• **Task requirements**: Would you retype, word for word, the line with "<span>Conference</span><br>" and every line after it through the end of the records below?

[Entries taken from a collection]

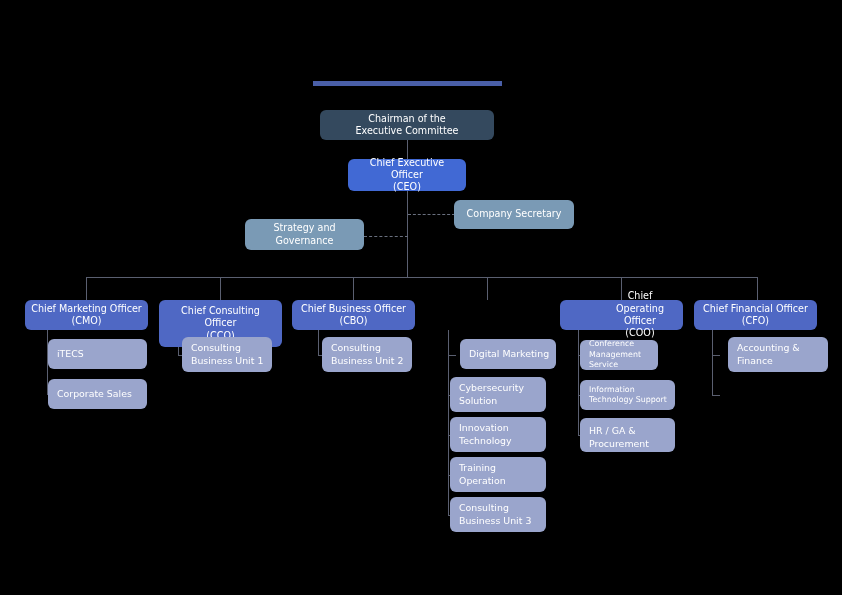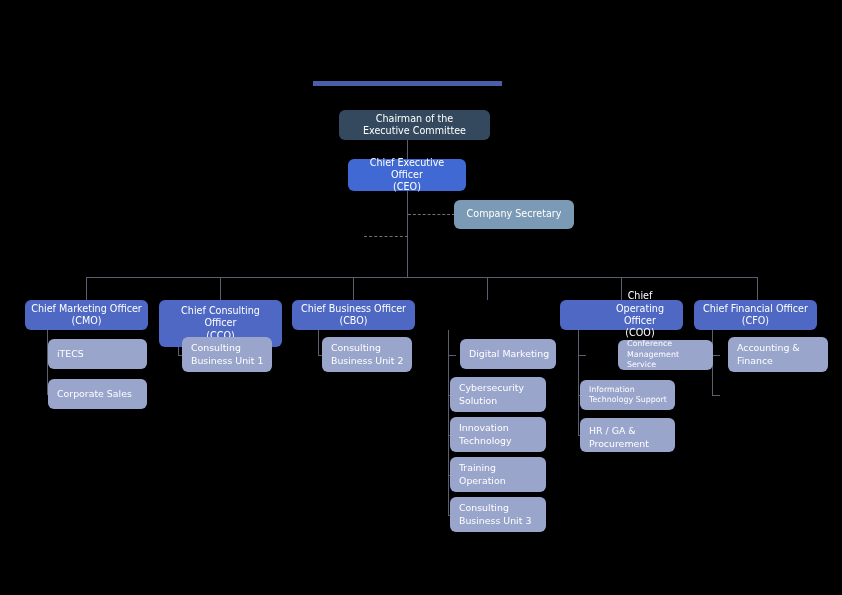--- a/index.html
+++ b/index.html
@@ -115,7 +115,7 @@
   <div class="line-dash-h" style="left:408px; top:214px; width:47px;"></div>
   <div class="line-dash-h" style="left:364px; top:236px; width:44px;"></div>
 
-  <div class="node node-chairman" style="left:339px; top:110px; width:151px; height:30px;align-items:center;">
+  <div class="node node-chairman" style="left:320px; top:110px; width:174px; height:30px;align-items:center;">
     <span>
       <span>Chairman of the</span><br>
       <span>Executive Committee</span>

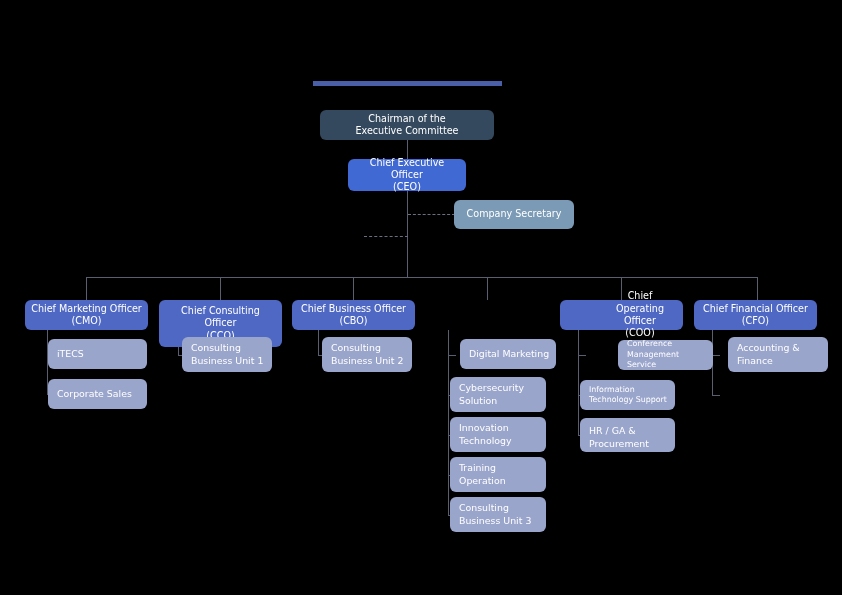--- a/index.html
+++ b/index.html
@@ -133,6 +133,12 @@
     <span>Company Secretary</span>
   </div>
 
+  <div class="node node-staff" style="left:245px; top:219px; width:119px; height:31px;">
+    <span>
+      <span>Strategy and</span><br>
+      <span>Governance</span>
+    </span>
+  </div>
 
   <div class="line-h" style="left:86px; top:277px; width:671px;"></div>
 

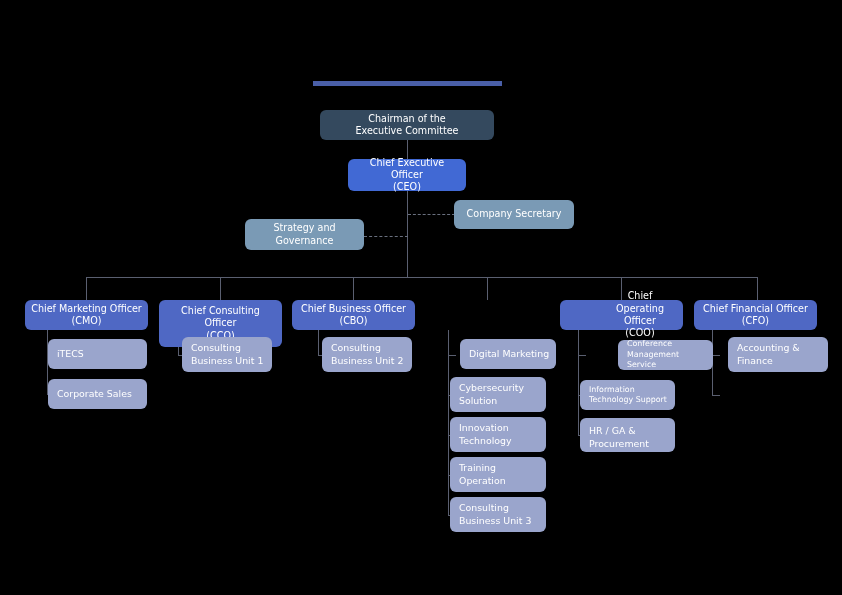--- a/index.html
+++ b/index.html
@@ -252,7 +252,7 @@
   <div class="elbow-h" style="left:578px; top:355px;"></div>
   <div class="elbow-h" style="left:578px; top:395px;"></div>
   <div class="elbow-h" style="left:578px; top:435px;"></div>
-  <div class="node node-sub small" style="left:580px; top:340px; width:95px; height:30px;margin-left:38px;">
+  <div class="node node-sub small" style="left:580px; top:340px; width:78px; height:30px;">
     <span>
       <span>Conference</span><br>
       <span>Management Service</span>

• **Response to this exercise**:
       <span>Conference</span><br>
       <span>Management Service</span>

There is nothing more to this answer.